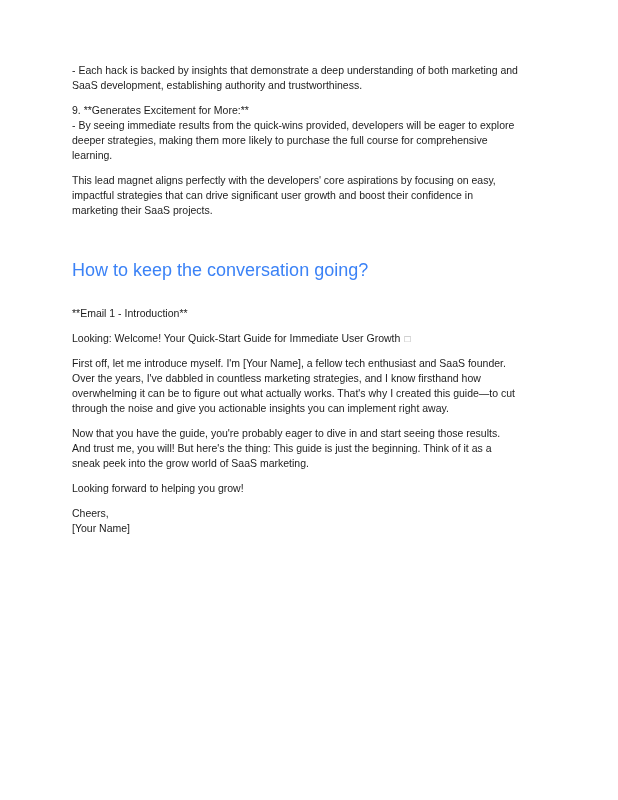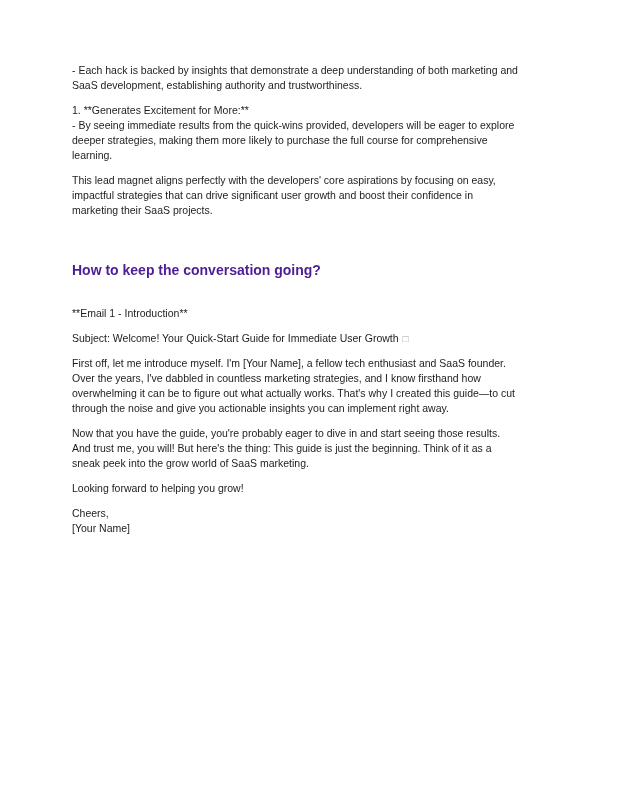--- a/index.html
+++ b/index.html
@@ -57,7 +57,7 @@
     <p class="para">- Each hack is backed by insights that demonstrate a deep understanding of both marketing and
 SaaS development, establishing authority and trustworthiness.</p>
 
-    <p class="para">1. **Generates Excitement for More:**
+    <p class="para">9. **Generates Excitement for More:**
 - By seeing immediate results from the quick-wins provided, developers will be eager to explore
 deeper strategies, making them more likely to purchase the full course for comprehensive
 learning.</p>

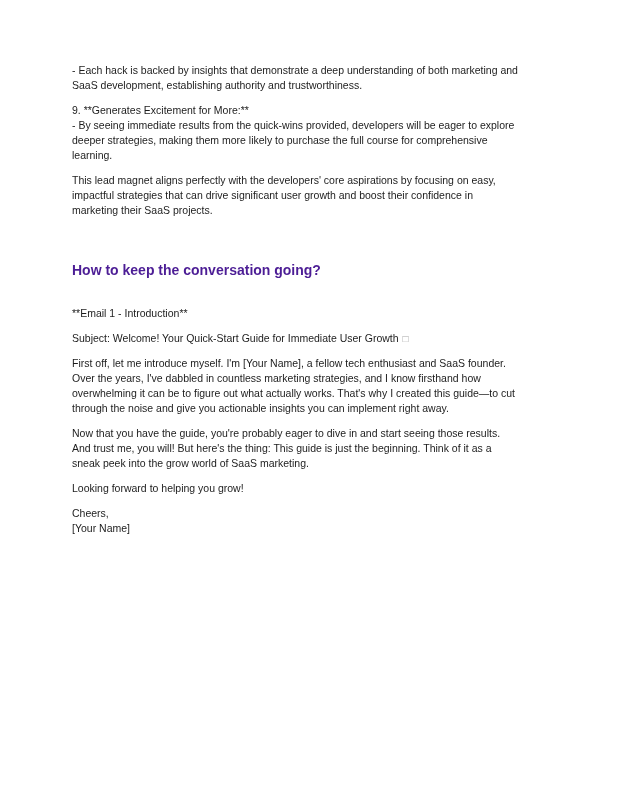--- a/index.html
+++ b/index.html
@@ -33,10 +33,10 @@
     white-space: pre-line;
   }
   .section-heading {
-    font-size: 14px;
+    font-size: 18px;
     line-height: 24px;
-    font-weight: bold;
-    color: #4c1d95;
+    font-weight: normal;
+    color: #3b82f6;
     margin: 40px 0 24px 0;
     white-space: nowrap;
   }

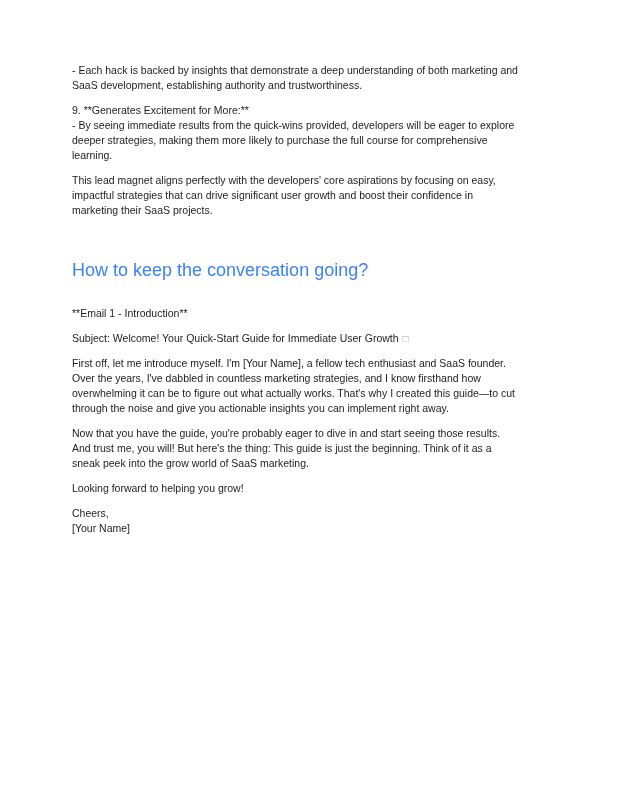--- a/index.html
+++ b/index.html
@@ -70,7 +70,7 @@
 
     <p class="para">**Email 1 - Introduction**</p>
 
-    <p class="para"><span>Subject: Welcome! Your Quick-Start Guide for Immediate User Growth</span><span class="tofu">□</span></p>
+    <p class="para"><span>Looking: Welcome! Your Quick-Start Guide for Immediate User Growth</span><span class="tofu">□</span></p>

===============

Work instruction - Across the whole listing above, determine how many lines hold the word "Guide". Only that number is wanted.

Completed exercise - 2